Afterwards, Sue Baron, a forensic psychologist, gave a talk on the methods used in prisons to help prisoners rehabilitate and prepare for the outside world after their release. A lot was learnt from this talk, including: the problems prisoners have when they get sent to prison; the types of schemes used to help them and the aims of these schemes. For example, many prisoners come to prison from a chaotic lifestyle, possibly with a history of abuse. Just two of the many schemes available are Anger Management and the Enhanced Thinking Programme, which would help prisoners cope with their emotions and improve their chances of succeeding in the real world.
Naomi Breton
The day ended with a presentation on the practical applications of the famous working memory model of memory by Professor Susan Gathercole from York University.

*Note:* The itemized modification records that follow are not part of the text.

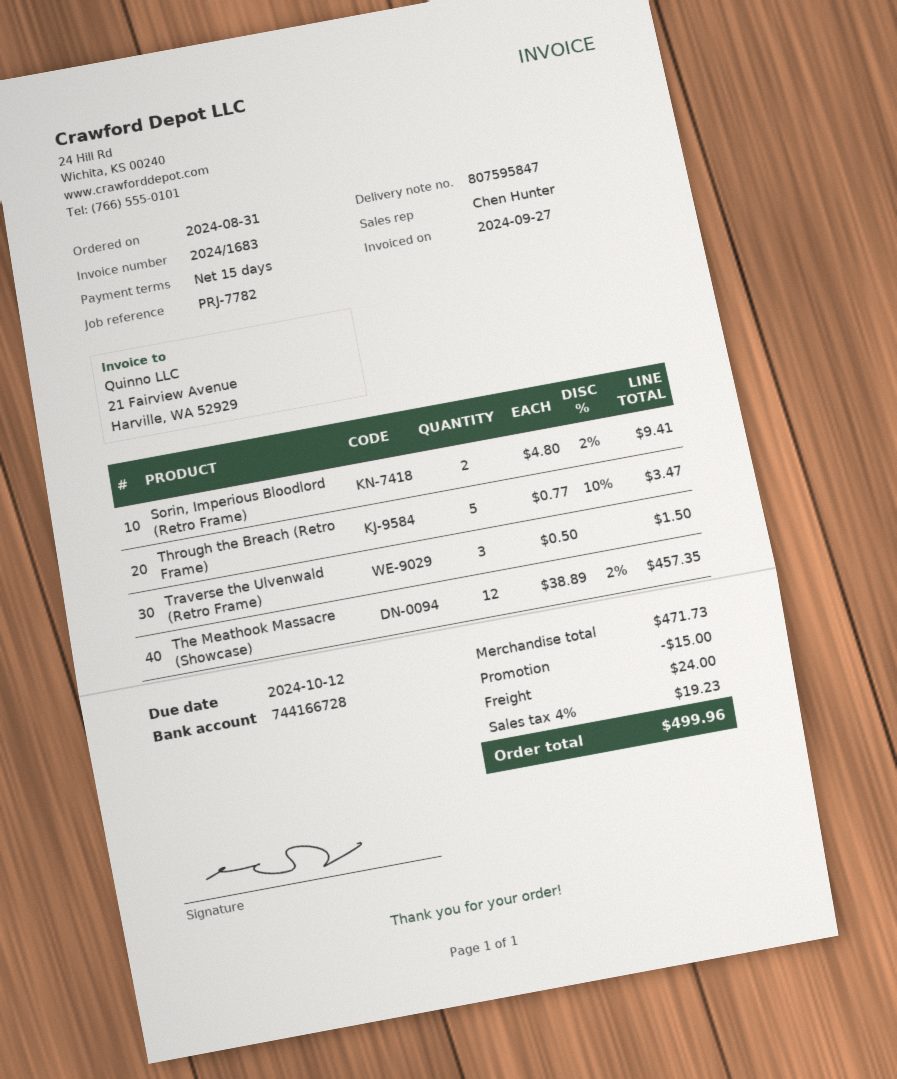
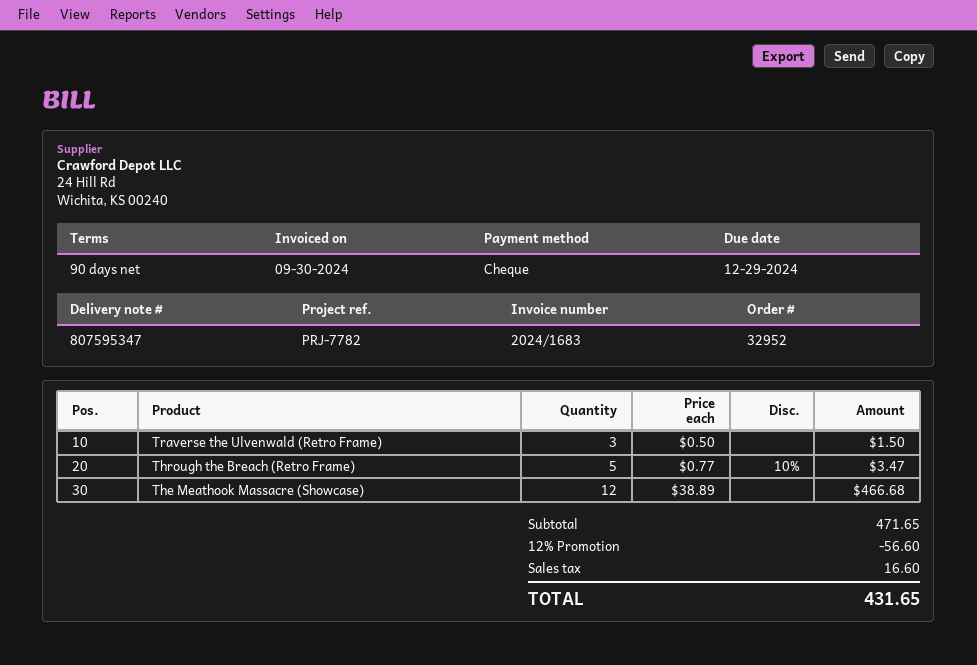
delivery note number: 807595847 -> 807595347
invoice date: 2024-09-27 -> 2024-09-30
payment terms: 15 days -> 90 days
due date: 2024-10-12 -> 2024-12-29
Sorin, Imperious Bloodlord (Retro Frame): 2 x 4.80 - 2% = 9.41 -> none
The Meathook Massacre (Showcase): 12 x 38.89 - 2% = 457.35 -> 12 x 38.89 = 466.68
subtotal: 471.73 -> 471.65
discount: 15.00 -> 56.60
shipping: 24.00 -> none
tax: 19.23 -> 16.60
total: 499.96 -> 431.65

Working Memory and Classroom Learning
Professor Sue Gathercole – York University
Professor Gathercole began by introducing herself and her studies. She is the Head of Psychology at York University and is part of a research into cognitive psychology spanning 30 years. Her main topic of study is memory, particularly focusing on short-term memory. She stresses that cognitive psychology is vitally important in everyday life, particularly in a classroom setting.
She then moved on to the facts behind her research; beginning with the key features of the working memory. She outlined the Working Memory Model which was initially developed by Baddeley and
Hitch (1974):
• CENTRAL EXECUTIVE (control)
• VISUO-SPATIAL SKETCHPAD (visual patterns)

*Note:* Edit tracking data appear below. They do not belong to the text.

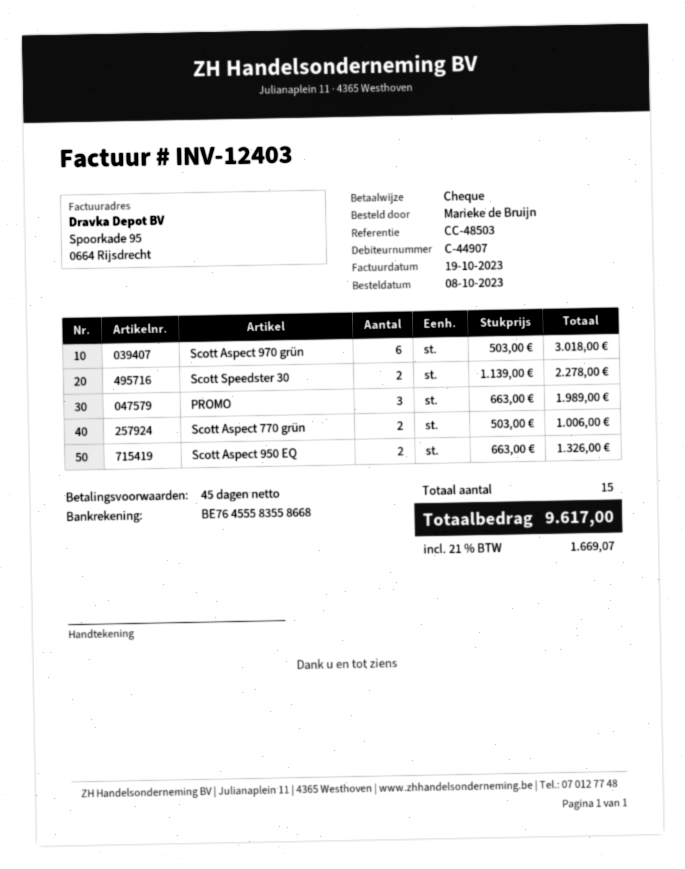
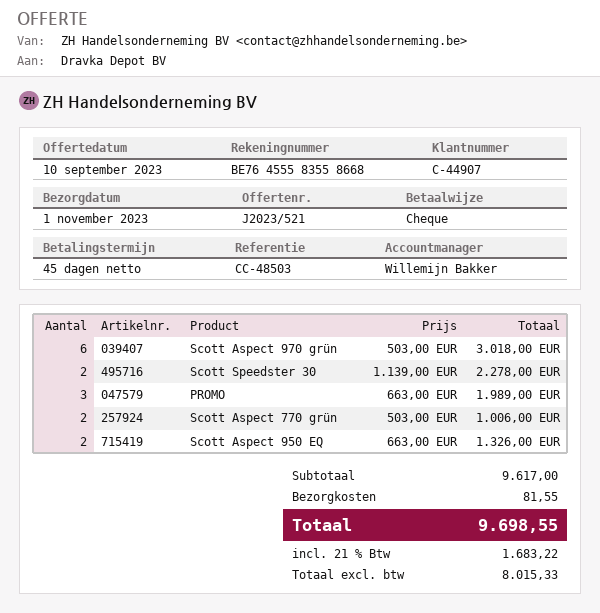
shipping: none -> 81.55
tax: 21% = 1669.07 -> 21% = 1683.22
total: 9617.00 -> 9698.55

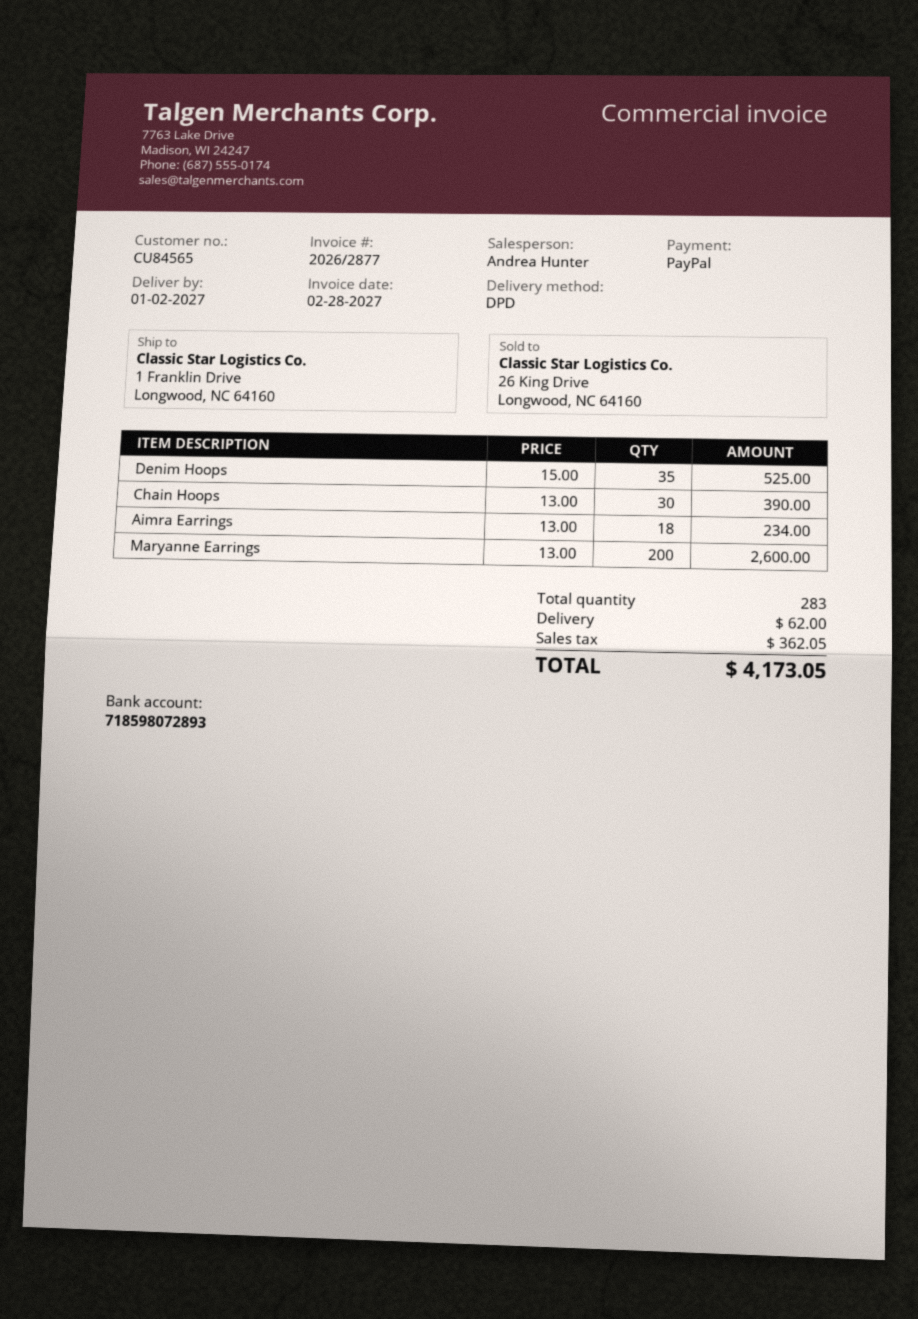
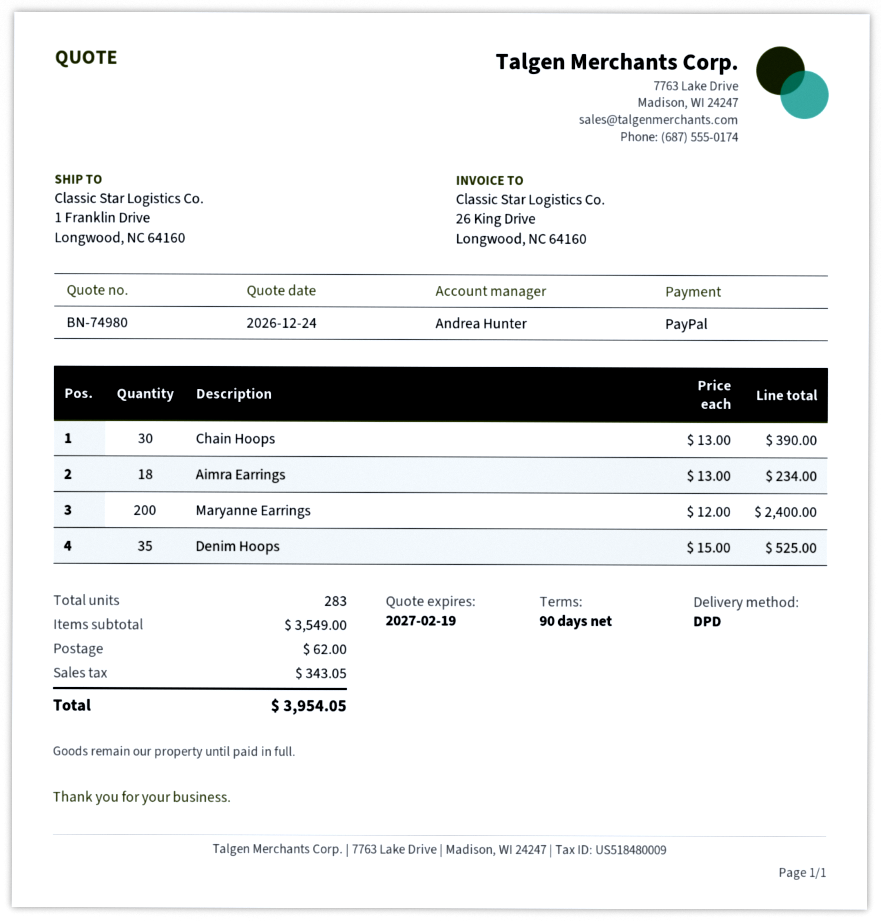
Maryanne Earrings: 200 x 13.00 = 2600.00 -> 200 x 12.00 = 2400.00
tax: 362.05 -> 343.05
total: 4173.05 -> 3954.05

• PHONOLOGICAL LOOP (verbal information)
She then evaluated working memory; saying that it is a good feature due to its ability to become a mental workspace, which is particularly useful in classroom situations such as mental arithmetic. However, working memory has negative aspects as well, as it only has a limited capacity meaning there is only so much information it can hold and for a short amount of time. Professor Gathercole then talked about the characteristics which are common in children with poor working memories. These include poor academic process; poor social ability; difficulties following instructions; place-keeping difficulties and problems with activities combining storage and processing information. Unfortunately, for these children, most, if not all, of these features become present in a classroom. Professor Gathercole discussed typical responses from teachers when evaluating children with this problem, which is almost always stating that the child has a poor attention span and highly distractible. Very rarely does a teacher realize that these symptoms are a consequence of a poor working memory.

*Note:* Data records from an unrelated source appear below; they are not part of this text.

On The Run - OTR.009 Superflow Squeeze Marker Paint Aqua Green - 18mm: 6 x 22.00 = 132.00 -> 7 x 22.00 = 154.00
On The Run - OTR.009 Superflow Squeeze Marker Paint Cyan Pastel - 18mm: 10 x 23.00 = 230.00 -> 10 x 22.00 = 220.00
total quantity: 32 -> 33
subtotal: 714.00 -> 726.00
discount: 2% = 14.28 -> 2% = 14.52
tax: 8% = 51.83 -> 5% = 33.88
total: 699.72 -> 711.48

Professor Gathercole asked herself the question: How can we help these children? This is where she discussed her own research and the results of it. By looking at children with poor working memories, warning signs can now be given to children to tell them what the symptoms of this are. Not only has Professor Gathercole achieved this, but she has also been part of a highly successful training programme for 10 year olds with working memory problems. This consists of a computer game based around a robot character to test the working memory of children. The main feature of the game, which differentiates it from other treatment options, is that it is adaptive to the child playing, meaning that they can set their own personal limits and can develop at a pace and a way that suits them. The result of this was very triumphant as, compared with other, nonadaptive treatments, it was highly successful. This was particularly true in the improvement of reading and maths in children.